This is a Search Engine built-in Python. The corpus is LA Times articles gathered from 1989-1990 and is a TREC dataset. This program was created during the course "MSCI 541 Search Engines" for our term-long project.
- Please install Python on your computer before running the program.
- Clone the repository on your device by entering this into your terminal: git clone https://github.com/matterxleben/Search-Engine.git
To run these programs, please navigate to where you cloned the repository and open the working directory .../msci-541-f23-hw5-matterxleben
This program accepts two command line arguments:
- a path to the latimes.gz file
- a path to a directory where the documents, metadata, and term files will be stored.

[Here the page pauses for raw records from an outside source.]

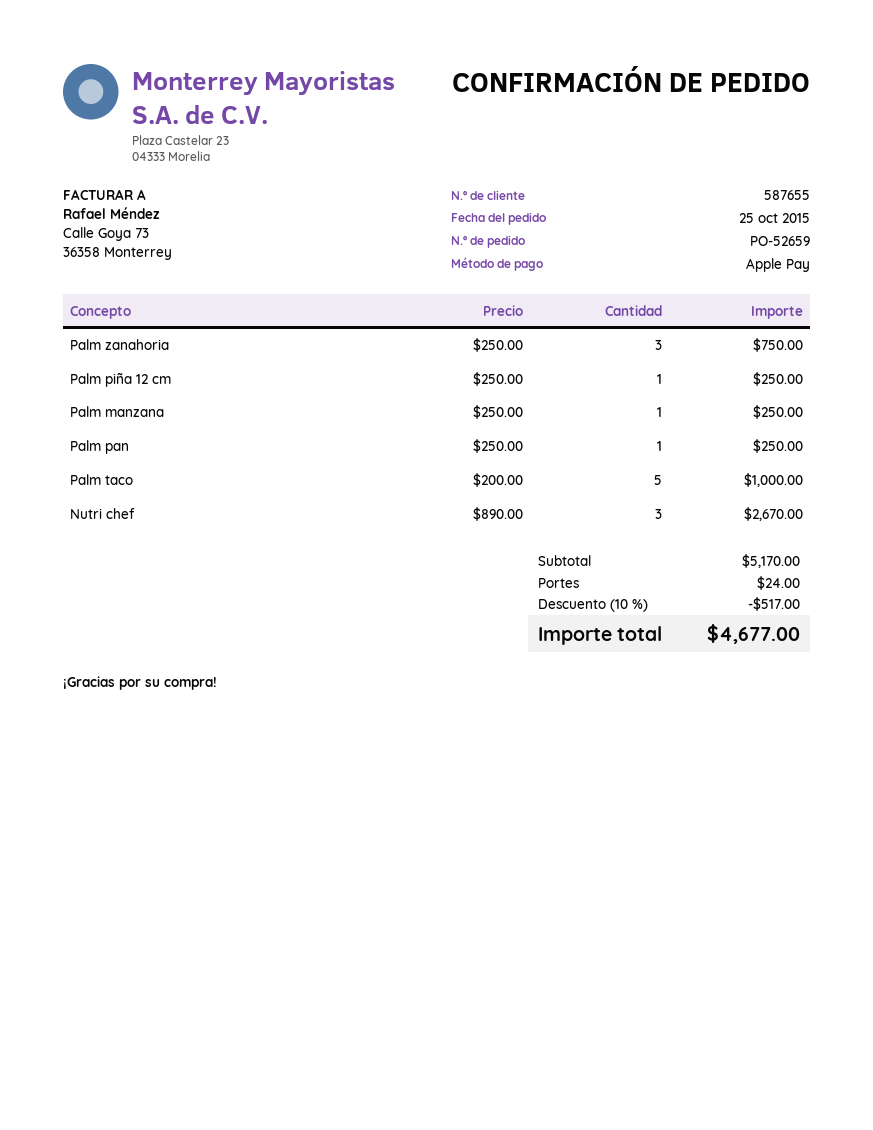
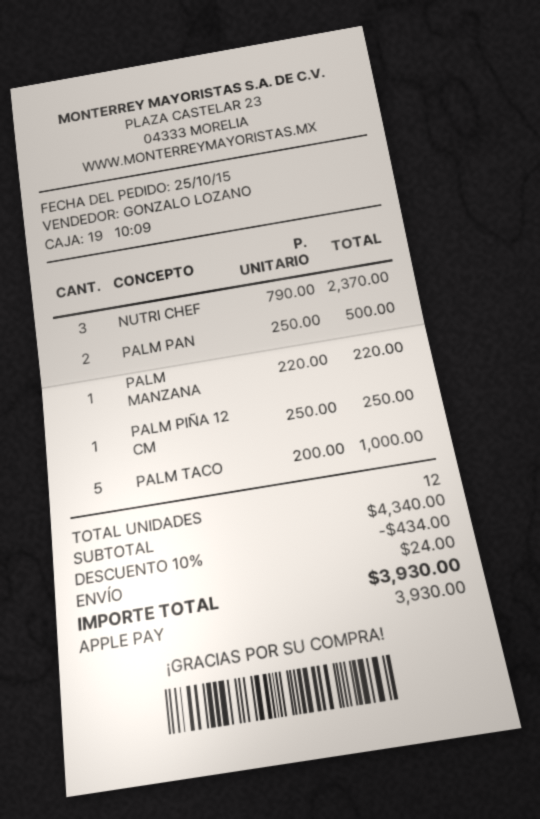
Palm zanahoria: 3 x 250.00 = 750.00 -> none
Palm manzana: 1 x 250.00 = 250.00 -> 1 x 220.00 = 220.00
Palm pan: 1 x 250.00 = 250.00 -> 2 x 250.00 = 500.00
Nutri chef: 3 x 890.00 = 2670.00 -> 3 x 790.00 = 2370.00
subtotal: 5170.00 -> 4340.00
discount: 10% = 517.00 -> 10% = 434.00
total: 4677.00 -> 3930.00

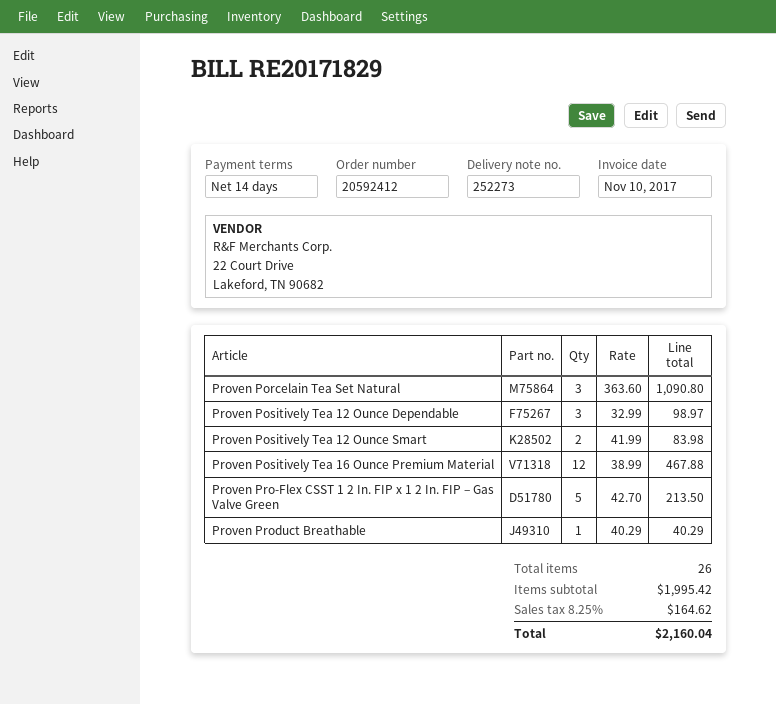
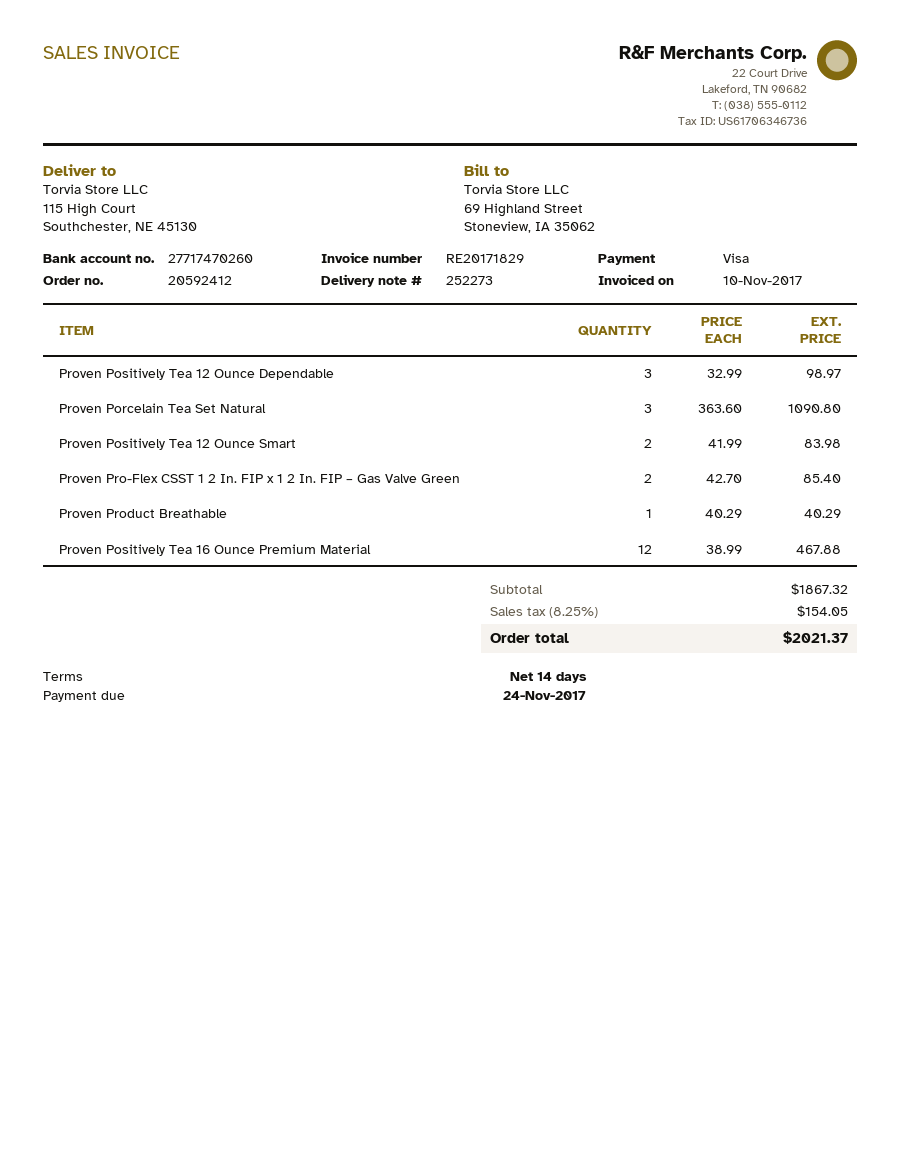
Proven Pro-Flex CSST 1 2 In. FIP x 1 2 In. FIP – Gas Valve Green: 5 x 42.70 = 213.50 -> 2 x 42.70 = 85.40
subtotal: 1995.42 -> 1867.32
tax: 8.25% = 164.62 -> 8.25% = 154.05
total: 2160.04 -> 2021.37

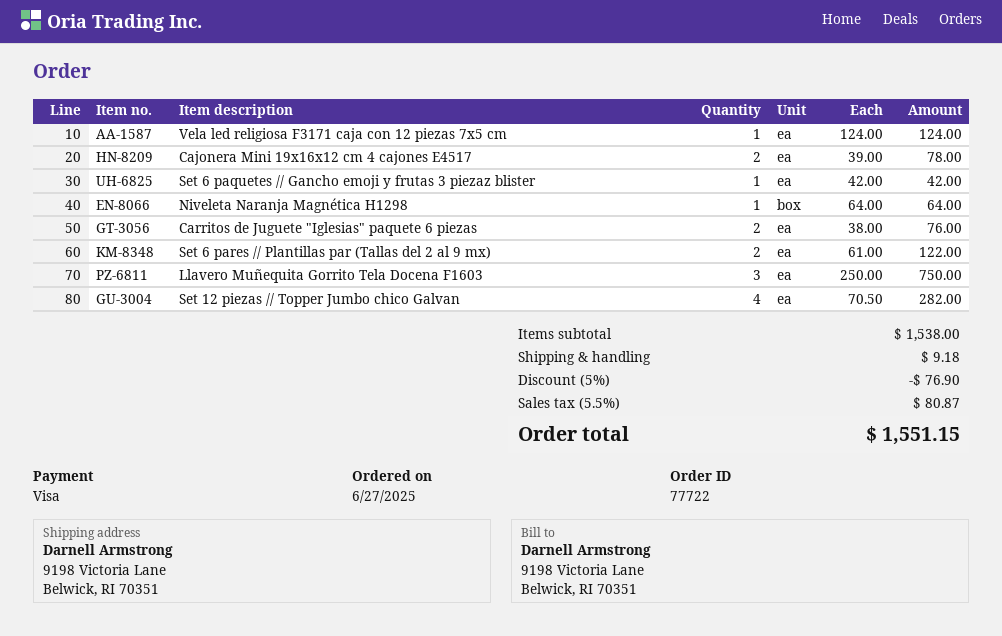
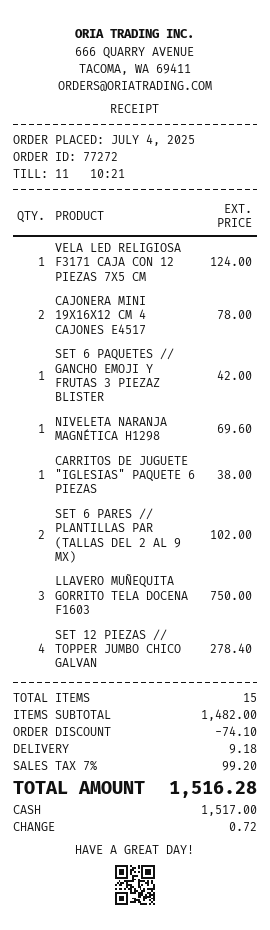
order number: 77722 -> 77272
order date: 2025-06-27 -> 2025-07-04
payment method: Visa -> cash
Niveleta Naranja Magnética H1298: 1 for 64.00 -> 1 for 69.60
Carritos de Juguete "Iglesias" paquete 6 piezas: 2 for 76.00 -> 1 for 38.00
Set 6 pares // Plantillas par (Tallas del 2 al 9 mx): 2 for 122.00 -> 2 for 102.00
Set 12 piezas // Topper Jumbo chico Galvan: 4 for 282.00 -> 4 for 278.40
subtotal: 1538.00 -> 1482.00
discount: 76.90 -> 74.10
tax: 5.5% = 80.87 -> 7% = 99.20
total: 1551.15 -> 1516.28

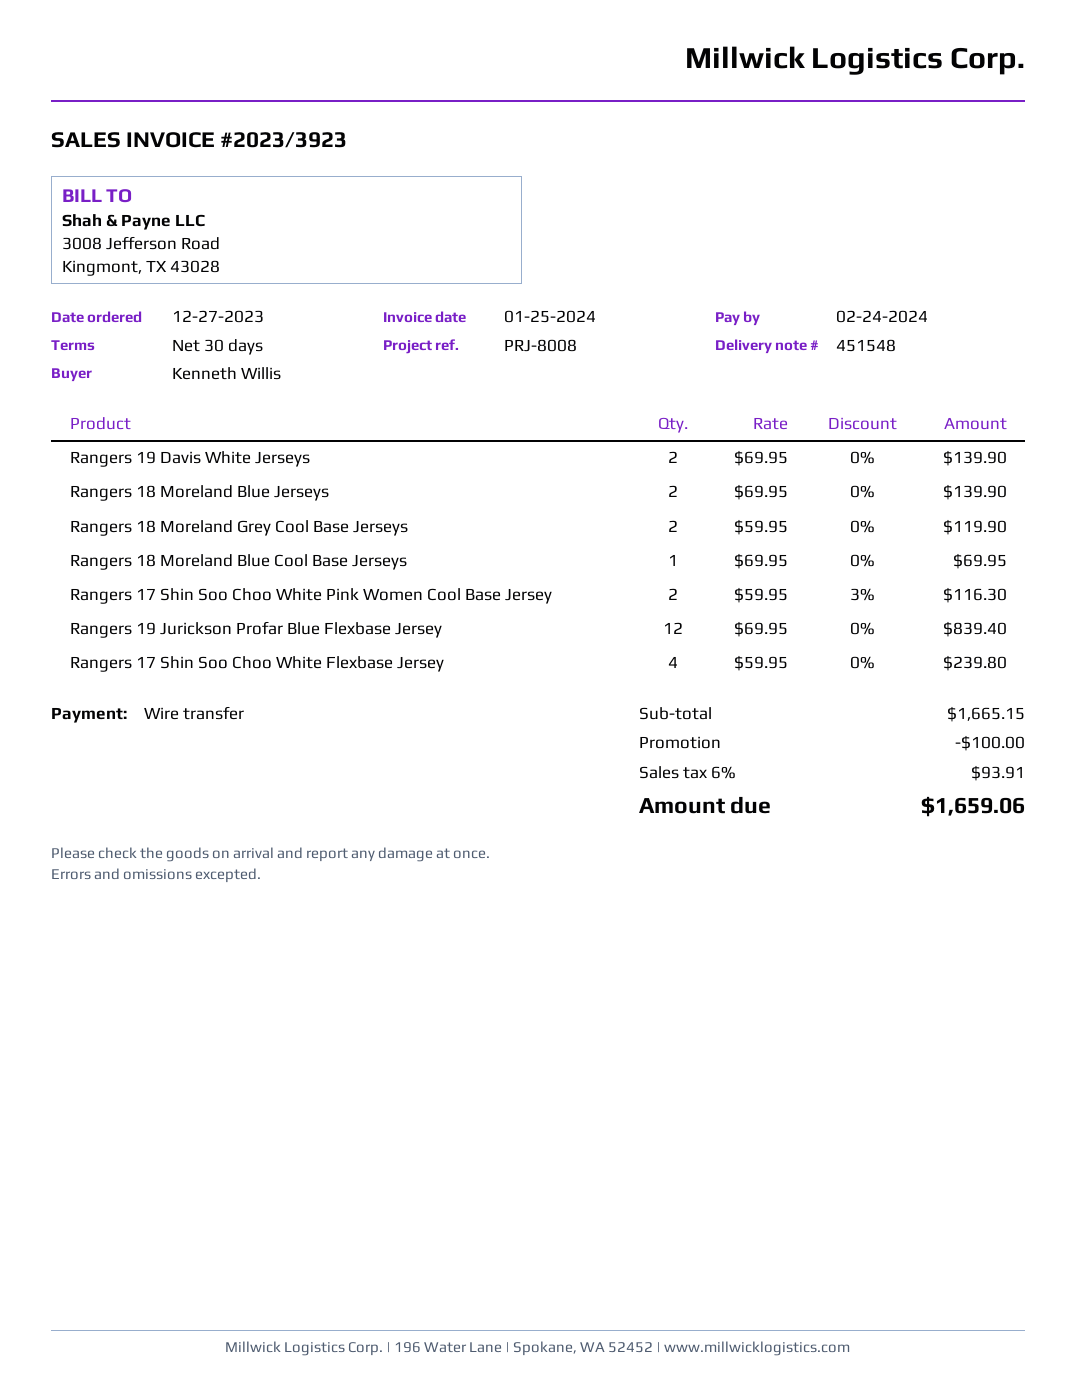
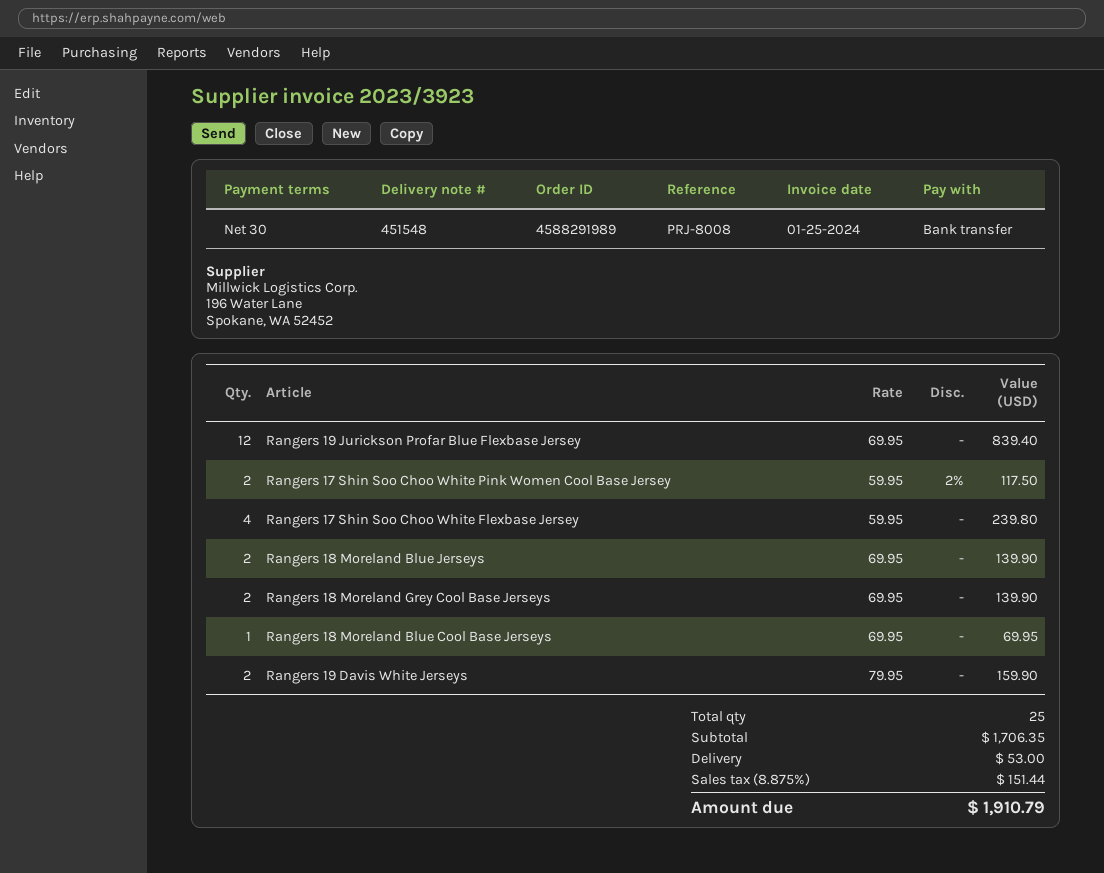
Rangers 19 Davis White Jerseys: 2 x 69.95 = 139.90 -> 2 x 79.95 = 159.90
Rangers 18 Moreland Grey Cool Base Jerseys: 2 x 59.95 = 119.90 -> 2 x 69.95 = 139.90
Rangers 17 Shin Soo Choo White Pink Women Cool Base Jersey: 2 x 59.95 - 3% = 116.30 -> 2 x 59.95 - 2% = 117.50
subtotal: 1665.15 -> 1706.35
discount: 100.00 -> none
shipping: none -> 53.00
tax: 6% = 93.91 -> 8.875% = 151.44
total: 1659.06 -> 1910.79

For example, you would run IndexEngine from the command prompt / terminal / shell as: python IndexEngine.py C:/Users/matth/OneDrive/Desktop/University/3B/MSCI541-Search-Engines/HW5/raw-data/latimes.gz C:/Users/matth/OneDrive/Desktop/University/3B/MSCI541-Search-Engines/HW5/store
The program does not expect command line arguments to run. The program can be run by simply running the program (through and IDE or through the terminal). The program will prompt a user input through the terminal command prompt / terminal / shell, which will be the first query for the user to enter. For this program, the location of the inverted index and other term files folder is in the code for the program, the path is hardcoded as: term_files_path = "C:/Users/matth/OneDrive/Desktop/University/3B/MSCI541-Search-Engines/HW5/store/term_files" store_path = "C:/Users/matth/OneDrive/Desktop/University/3B/MSCI541-Search-Engines/HW5/store" Please change this to your own computers path folder to obtain term files!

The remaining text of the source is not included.